If you trade SBS – or are likely to do so – this client alert is relevant to you.

Background

The dividing line between a "swap" subject to oversight by the Commodity Futures Trading Commission (CFTC) and an SBS subject to SEC regulation is not obvious and derives from the historical allocation of jurisdiction between the two regulators. The definition of SBS includes, for example, (i) certain credit derivatives based on either a single security or loan or on a narrow-based security index (i.e., nine or fewer) or issuer of securities in a narrow-based security index, and (ii) equity derivatives, total return swaps, or contracts for differences on a single security, loan, or narrow-based security index. The determination of whether an instrument is a swap or an SBS is generally made as of the time the parties enter into the transaction and static throughout the life of the transaction.

When Title VII of the Dodd-Frank Wall Street Reform and Consumer Protection Act (the "Dodd-Frank Act") was enacted in 2010, a new era of derivatives regulation began. There are several regulators charged with implementing the regulations under the Dodd-Frank Act. The CFTC, which has jurisdiction over "swaps," and the U.S. Banking Regulators (the "Prudential Regulators"), which supervise the derivatives activities of banking entities, have already implemented their major rulemakings. The SEC, which regulates SBS, has not. However, as of November 1, 2021, certain financial intermediaries will be required to register with the SEC as SBSDs and will have to comply with the SEC’s SBS regulations. The SEC SBS Margin Rules, discussed in detail below, are applicable to SBSDs and, following recent relief from the SEC,[1] will have a compliance date of September 1, 2022, which is consistent with the compliance dates for each of the CFTC and Prudential Regulators margin rules.
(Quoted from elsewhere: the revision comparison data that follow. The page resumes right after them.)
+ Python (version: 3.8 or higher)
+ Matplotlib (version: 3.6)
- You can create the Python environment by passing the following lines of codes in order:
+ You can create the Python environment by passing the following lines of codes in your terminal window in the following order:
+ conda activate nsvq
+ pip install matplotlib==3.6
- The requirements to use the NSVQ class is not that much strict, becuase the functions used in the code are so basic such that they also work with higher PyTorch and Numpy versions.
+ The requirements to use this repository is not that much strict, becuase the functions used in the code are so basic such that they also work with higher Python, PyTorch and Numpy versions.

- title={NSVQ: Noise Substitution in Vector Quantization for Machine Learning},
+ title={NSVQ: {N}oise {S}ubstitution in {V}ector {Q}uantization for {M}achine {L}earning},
The SEC’s SBS regulations largely parallel existing CFTC regulations. They differ in that the SEC rules apply to different products (SBS rather than swaps) and create a new class of registrants (SBSDs rather than swap dealers). In the same manner that CFTC rules directly regulate SDs and their counterparties indirectly, the SEC’s rules directly regulate the conduct of SBSDs and only indirectly the conduct of end user counterparties. Similar to the CFTC’s regulations, the SEC’s SBS regulations address (a) SBSD external business conduct rules (including suitability and requirements for special entities);[2] (b) required SBS trading relationship documentation; (c) portfolio reconciliation; and (d) margin for non-cleared SBS. The swap and SBS regulatory regimes are not identical, however, and as such SBSDs will be subject to additional documentation requirements, which is why you may be asked to adhere to an additional protocol event if you have already adhered to previous Dodd-Frank protocols. You likely adhered to the ISDA August 2012 DF Protocol and the ISDA March 2013 DF Protocol (together, the "DF Protocol").[3] Building on the information exchanged under the DF Protocol, ISDA has launched the "SBS Top-Up Protocol" to address SBS regulations not covered by the DF Protocol.
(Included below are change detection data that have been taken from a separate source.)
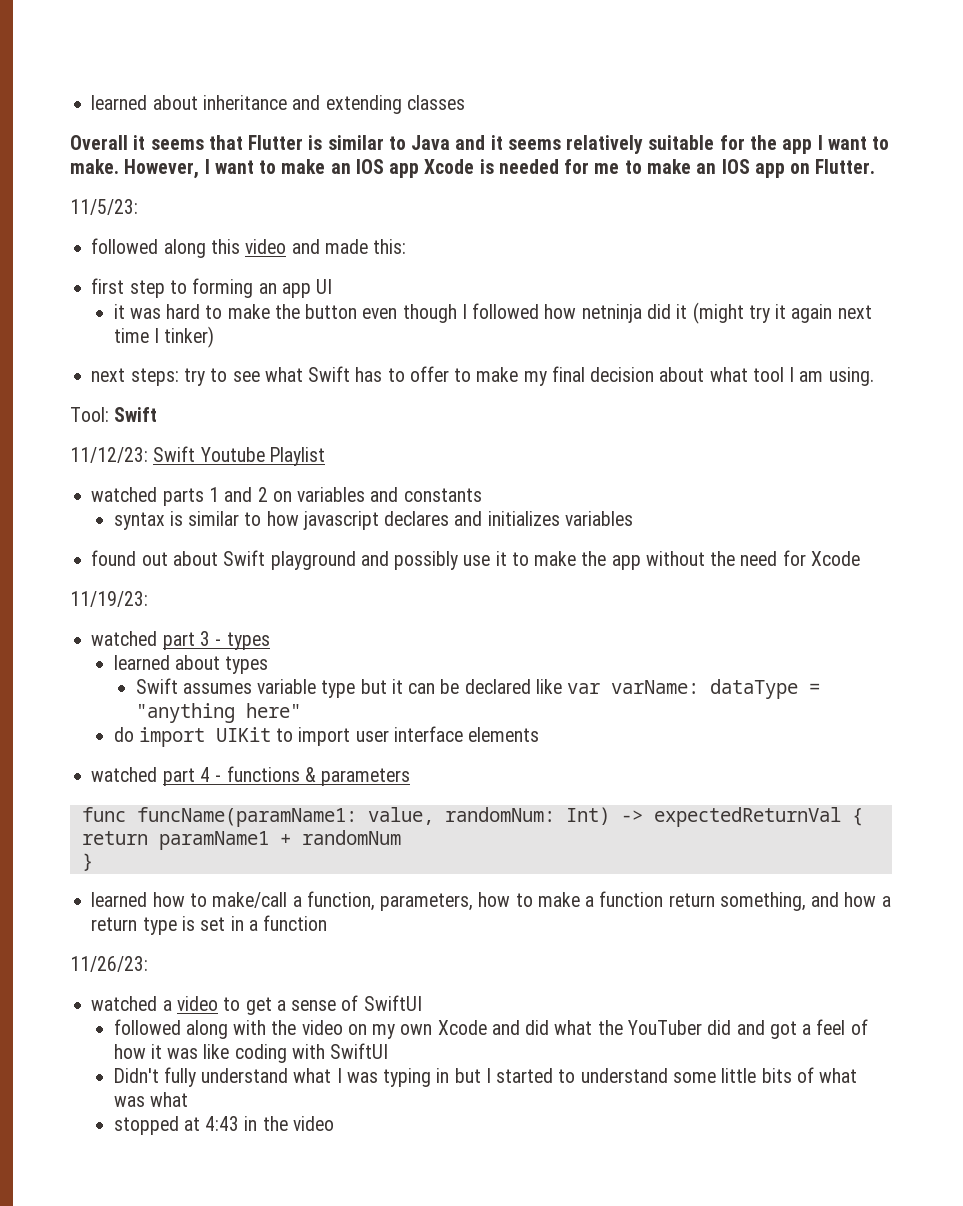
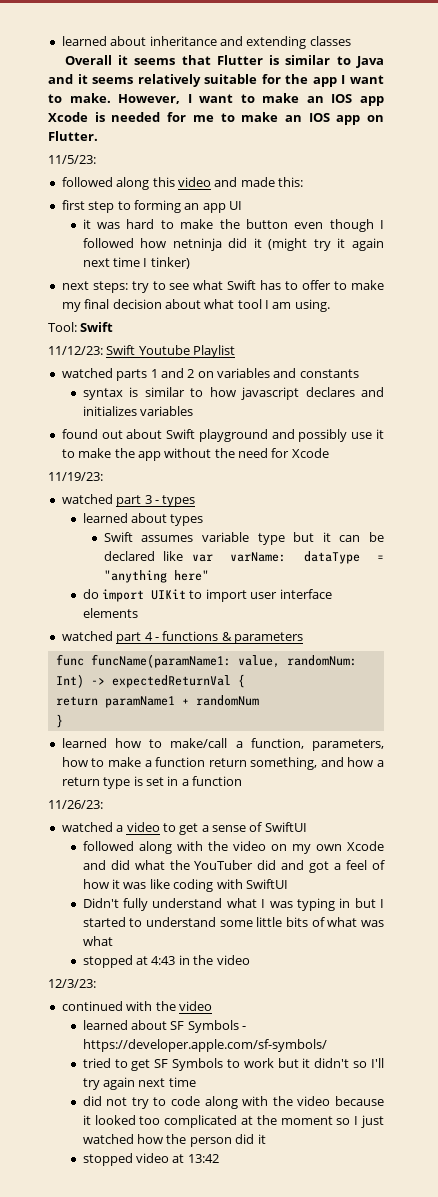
+ 12/3/23:
+ continued with the video
+ learned about SF Symbols - https://developer.apple.com/sf-symbols/
+ tried to get SF Symbols to work but it didn't so I'll try again next time
+ did not try to code along with the video because it looked too complicated at the moment so I just watched how the person did it
+ stopped video at 13:42

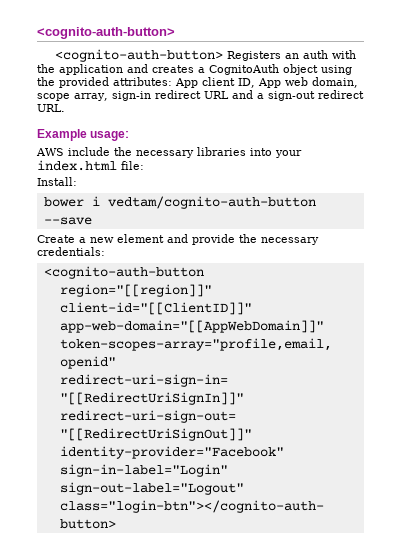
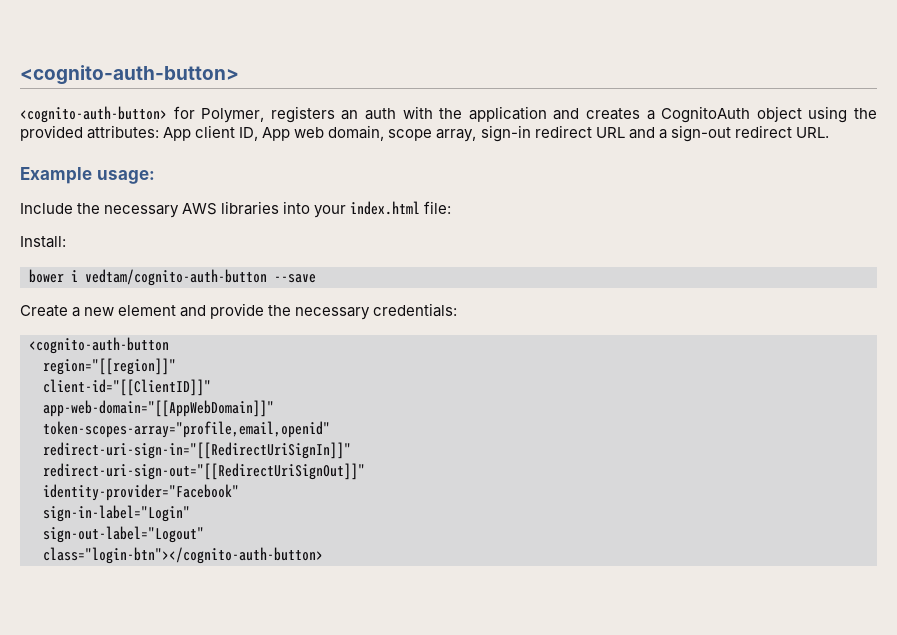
- <cognito-auth-button> Registers an auth with the application and creates a CognitoAuth object using the provided attributes: App client ID, App web domain, scope array, sign-in redirect URL and a sign-out redirect URL.
+ <cognito-auth-button> for Polymer, registers an auth with the application and creates a CognitoAuth object using the provided attributes: App client ID, App web domain, scope array, sign-in redirect URL and a sign-out redirect URL.
- AWS include the necessary libraries into your index.html file:
+ Include the necessary AWS libraries into your index.html file:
If they have not already, SBSDs may begin to contact you to obtain information that will facilitate their determination of whether your trading relationship is subject to the SEC’s SBS rules and whether any additional agreements are necessary.

Information exchange with SBSDs

Although you have likely provided many status disclosures to swap dealers in the past decade with respect to swaps, SBSDs may ask for additional information and representations that reflect differences in the respective CFTC and SEC regulatory regimes. SBSDs may request such information on a bilateral basis or you may communicate such information uniformly to all registered SBSDs – which may be done via ISDA Amend – through the U.S. Self-Disclosure Letter, which ISDA published on January 15, 2021.[4]
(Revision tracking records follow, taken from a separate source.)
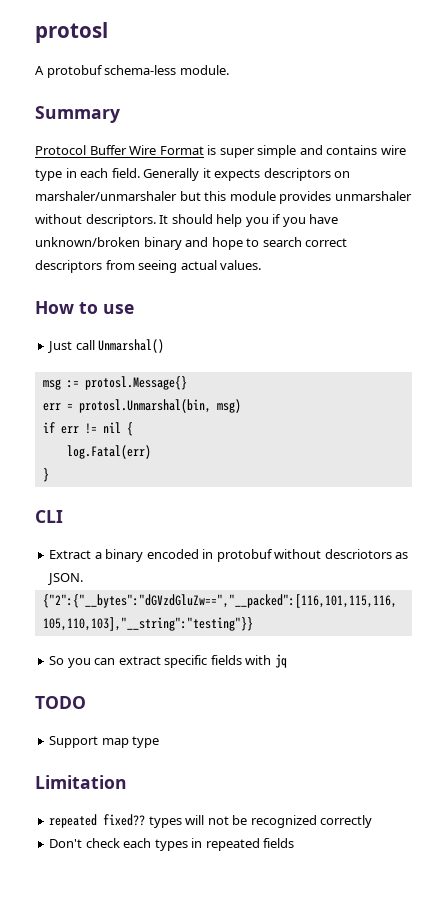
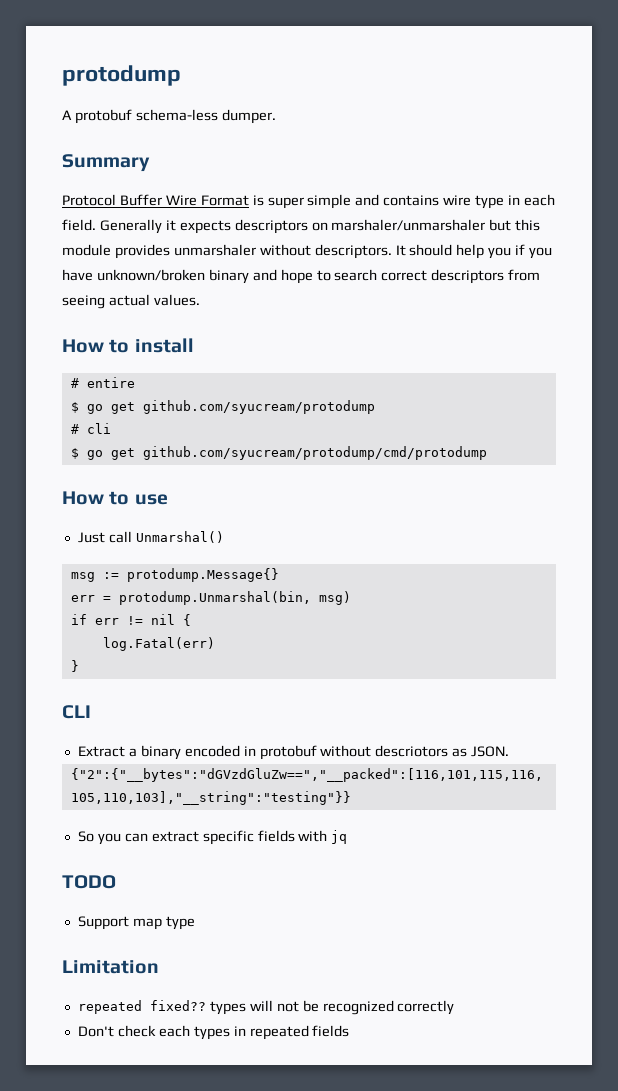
- protosl
+ protodump
- A protobuf schema-less module.
+ A protobuf schema-less dumper.
+ How to install
+ # entire
+ $ go get github.com/syucream/protodump
+ # cli
+ $ go get github.com/syucream/protodump/cmd/protodump
- msg := protosl.Message{}
+ msg := protodump.Message{}
- err = protosl.Unmarshal(bin, msg)
+ err = protodump.Unmarshal(bin, msg)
Separate from providing information to an SBSD, some SBSDs may be required to deliver certain information to you regarding segregation of initial margin (IM)[5] under the SBS Margin Rules. The SBSDs will likely provide you such information on one of two forms published by ISDA. The two forms of "SEC IM Segregation Right Notice" are designed to enable non-bank SBSDs[6] to notify in-scope counterparties of their right to require segregation of IM for uncleared SBS transactions. Which form you receive, if any, from your non-bank SBSD will depend on whether the SEC broker-dealer regulations apply to such SBSD.[7] Where segregation is permitted but not required, you should consider whether you would prefer not to require segregation (which results in a functional treatment of margin similar to variation margin (VM)) or whether to require segregation at an independent custodian (as IM is treated under both of the CFTC margin rules and PR Margin Rules).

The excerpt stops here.